**SOURCE INFORMATION**
■ ■ ■ ■

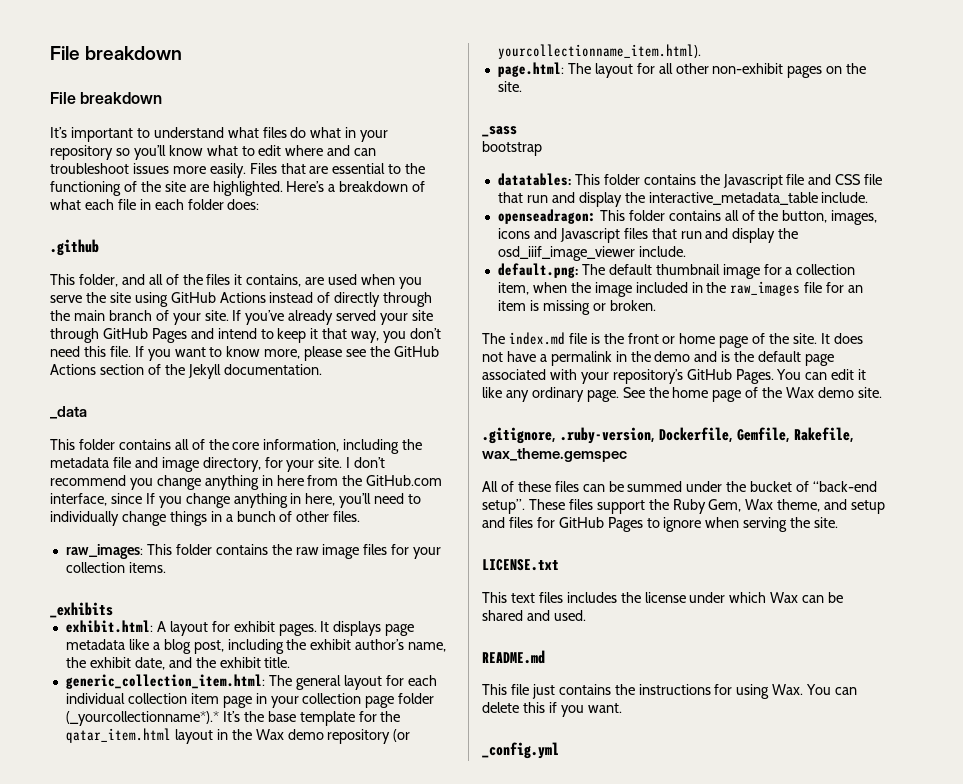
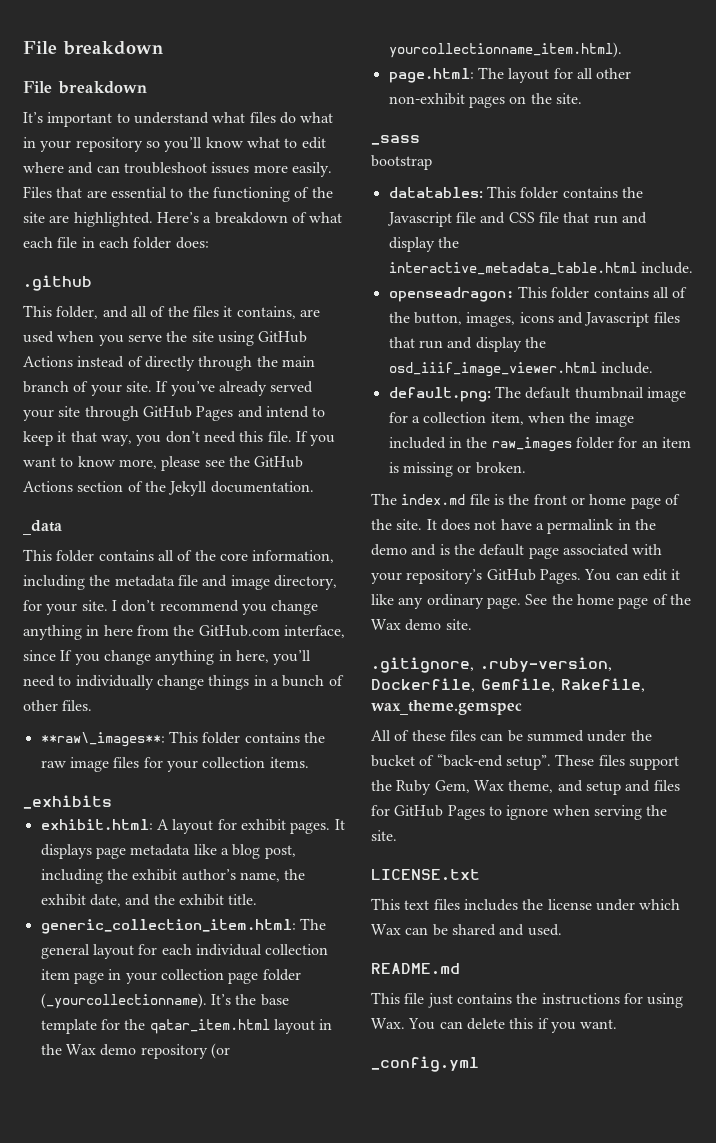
- raw_images: This folder contains the raw image files for your collection items.
+ **raw\_images**: This folder contains the raw image files for your collection items.
- generic_collection_item.html: The general layout for each individual collection item page in your collection page folder (_yourcollectionname*).* It’s the base template for the qatar_item.html layout in the Wax demo repository (or yourcollectionname_item.html).
+ generic_collection_item.html: The general layout for each individual collection item page in your collection page folder (_yourcollectionname). It’s the base template for the qatar_item.html layout in the Wax demo repository (or yourcollectionname_item.html).
- datatables: This folder contains the Javascript file and CSS file that run and display the interactive_metadata_table include.
+ datatables: This folder contains the Javascript file and CSS file that run and display the interactive_metadata_table.html include.
- openseadragon: This folder contains all of the button, images, icons and Javascript files that run and display the osd_iiif_image_viewer include.
+ openseadragon: This folder contains all of the button, images, icons and Javascript files that run and display the osd_iiif_image_viewer.html include.
- default.png: The default thumbnail image for a collection item, when the image included in the raw_images file for an item is missing or broken.
+ default.png: The default thumbnail image for a collection item, when the image included in the raw_images folder for an item is missing or broken.

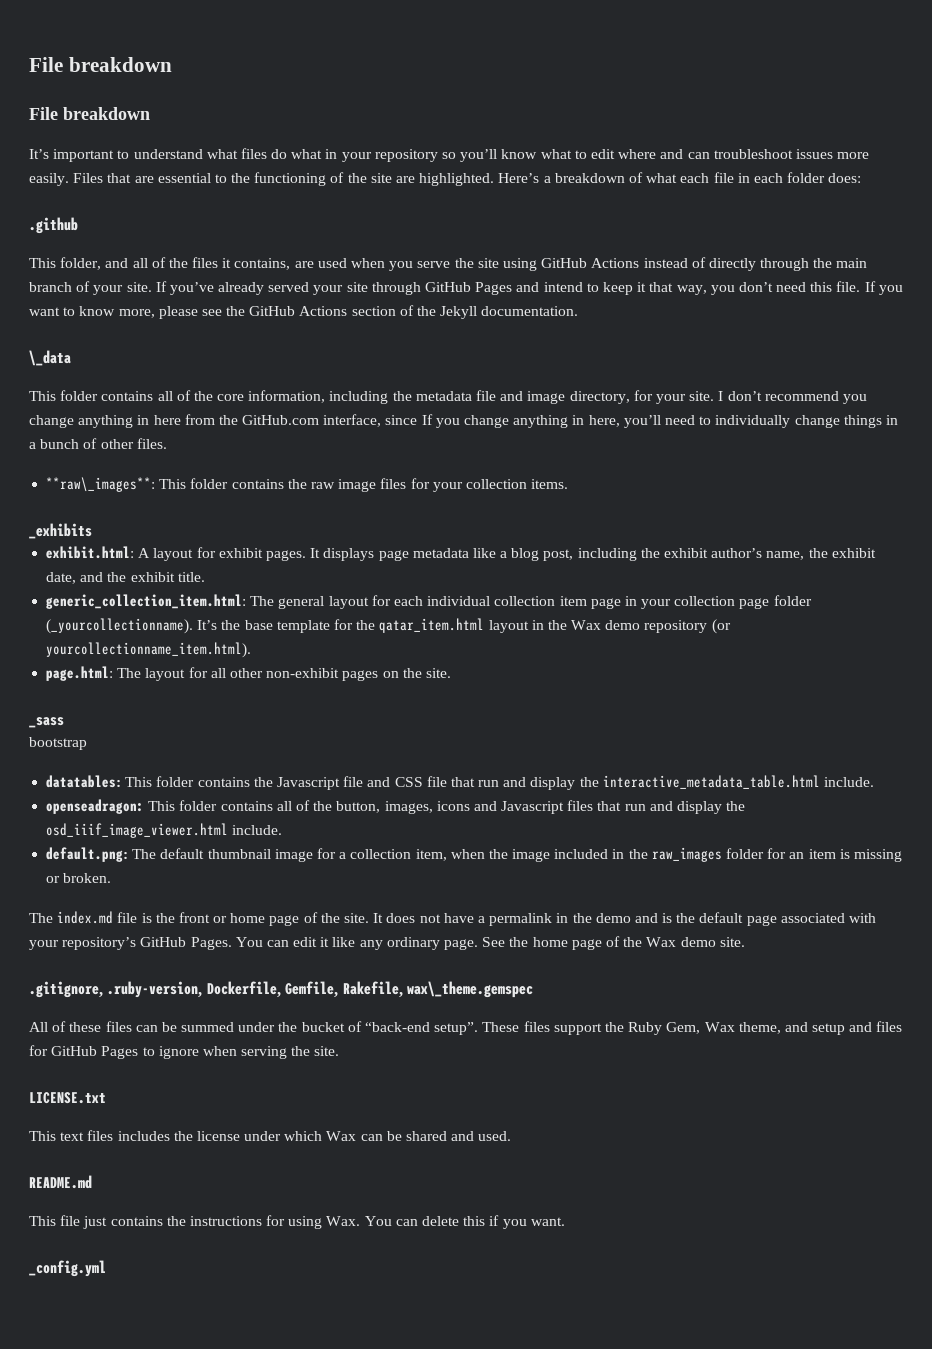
- _data
+ \_data
- .gitignore, .ruby-version, Dockerfile, Gemfile, Rakefile, wax_theme.gemspec
+ .gitignore, .ruby-version, Dockerfile, Gemfile, Rakefile, wax\_theme.gemspec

■ ■ ■ ■

The images are to be left out while the entries are written out exactly.

- raw_images: This folder contains the raw image files for your collection items.
+ **raw\_images**: This folder contains the raw image files for your collection items.
- generic_collection_item.html: The general layout for each individual collection item page in your collection page folder (_yourcollectionname*).* It’s the base template for the qatar_item.html layout in the Wax demo repository (or yourcollectionname_item.html).
+ generic_collection_item.html: The general layout for each individual collection item page in your collection page folder (_yourcollectionname). It’s the base template for the qatar_item.html layout in the Wax demo repository (or yourcollectionname_item.html).
- datatables: This folder contains the Javascript file and CSS file that run and display the interactive_metadata_table include.
+ datatables: This folder contains the Javascript file and CSS file that run and display the interactive_metadata_table.html include.
- openseadragon: This folder contains all of the button, images, icons and Javascript files that run and display the osd_iiif_image_viewer include.
+ openseadragon: This folder contains all of the button, images, icons and Javascript files that run and display the osd_iiif_image_viewer.html include.
- default.png: The default thumbnail image for a collection item, when the image included in the raw_images file for an item is missing or broken.
+ default.png: The default thumbnail image for a collection item, when the image included in the raw_images folder for an item is missing or broken.

- _data
+ \_data
- .gitignore, .ruby-version, Dockerfile, Gemfile, Rakefile, wax_theme.gemspec
+ .gitignore, .ruby-version, Dockerfile, Gemfile, Rakefile, wax\_theme.gemspec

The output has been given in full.